Prepare Your Home For Emergencies
Locate your master water supply valve and tag it so that you can find it quickly in case of emergency. Show family members where it is located so that everyone will be able to find it when they need to. Wind, rains, snowstorms, and power outages can cause a drinking water emergency or interrupt your water service.
When Cold Weather Comes
Wrap exposed pipes. This doesn't waste water, and leaving faucets running is not a guarantee that pipes won't freeze.
Insulate pipes or faucets in unheated areas in the home also, not just outside. Examples are crawl spaces under the house, or unheated garages. Hardware stores will have materials available.
Disconnect and drain outdoor hoses, allowing water to drain from the pipe. Otherwise, one good overnight freeze can burst a faucet or the pipe it is connected to. Remember to wrap and cover outdoor faucets.
Seal off air vents, cracks, and access doors. Repair broken basement windows. Winter wind and cold coming through openings can quickly freeze exposed pipes. (Do not plug air vents for furnaces or water heaters!)
Store water for an emergency. Keep 1 gallon per person, per day. Use containers with tight-fitting screw-cap lids. If water is not chlorinated, add 8 drops (or 1/8 tsp) of household (unscented) bleach to a gallon and let sit at least 30 minutes before use. Throw out and replace every 6 months.

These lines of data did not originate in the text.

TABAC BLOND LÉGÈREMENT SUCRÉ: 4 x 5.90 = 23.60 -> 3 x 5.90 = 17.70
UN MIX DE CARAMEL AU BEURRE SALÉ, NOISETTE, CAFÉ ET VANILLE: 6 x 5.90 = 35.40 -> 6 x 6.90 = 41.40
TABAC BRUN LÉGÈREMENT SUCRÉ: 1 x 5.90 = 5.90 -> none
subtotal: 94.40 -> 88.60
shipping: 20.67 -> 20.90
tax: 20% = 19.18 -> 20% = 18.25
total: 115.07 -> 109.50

Keep purifying supplies on hand:
Medicine droppers / measure spoons
Equipment for boiling water (usual energy sources - gas or electricity - may not be available in emergency)
If you are told to boil water, heat water to a rolling boil for 1 minute. This is sufficient to kill organisms that can cause diseases, and conserve fuel, which can be in short supply in emergencies.

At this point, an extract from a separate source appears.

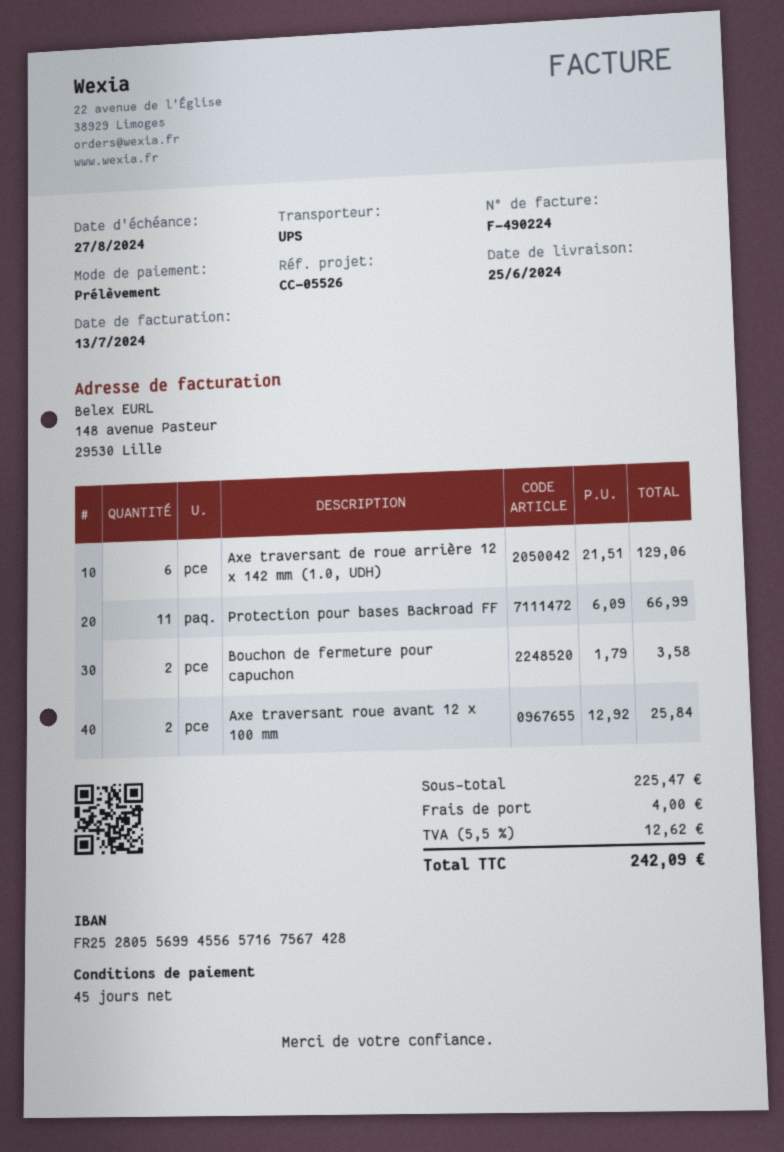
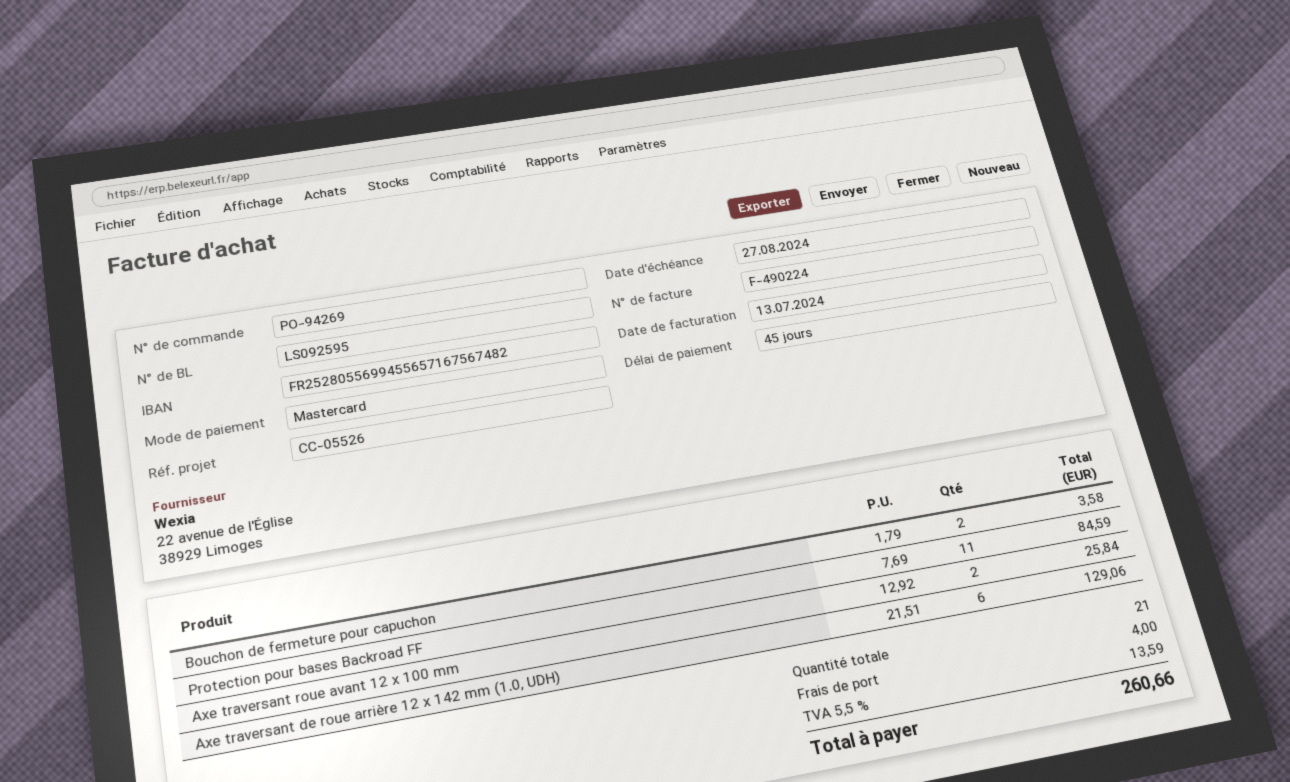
payment method: direct debit -> Mastercard
bank account: FR2528055699455657167567428 -> FR2528055699455657167567482
Protection pour bases Backroad FF: 11 x 6.09 = 66.99 -> 11 x 7.69 = 84.59
tax: 5.5% = 12.62 -> 5.5% = 13.59
total: 242.09 -> 260.66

Make sure you use proper containers for water storage, such as plastic or glass containers previously used for juice, bottled water, or soda. (Plastic milk jugs are not preferred, as they do not have a tight-seal cap.) Wash containers thoroughly before use. Do not use containers that previously held chemicals, pesticides, solvents, oil, antifreeze, poisons, etc.!
Conserve Water During Emergencies
Use your stored water supply wisely. Keep enough for each person for at least 3 days. This includes water for cooking, brushing teeth, and washing as well as for drinking.
Even after a power outage or weather emergency, you may experience low or no water pressure. Keep in mind that your water provider will work as quickly as possible to return normal service. In case of emergencies, tune in to local radio or TV stations. They will give you important information and tips, and will notify customers of the drinking water status in their area.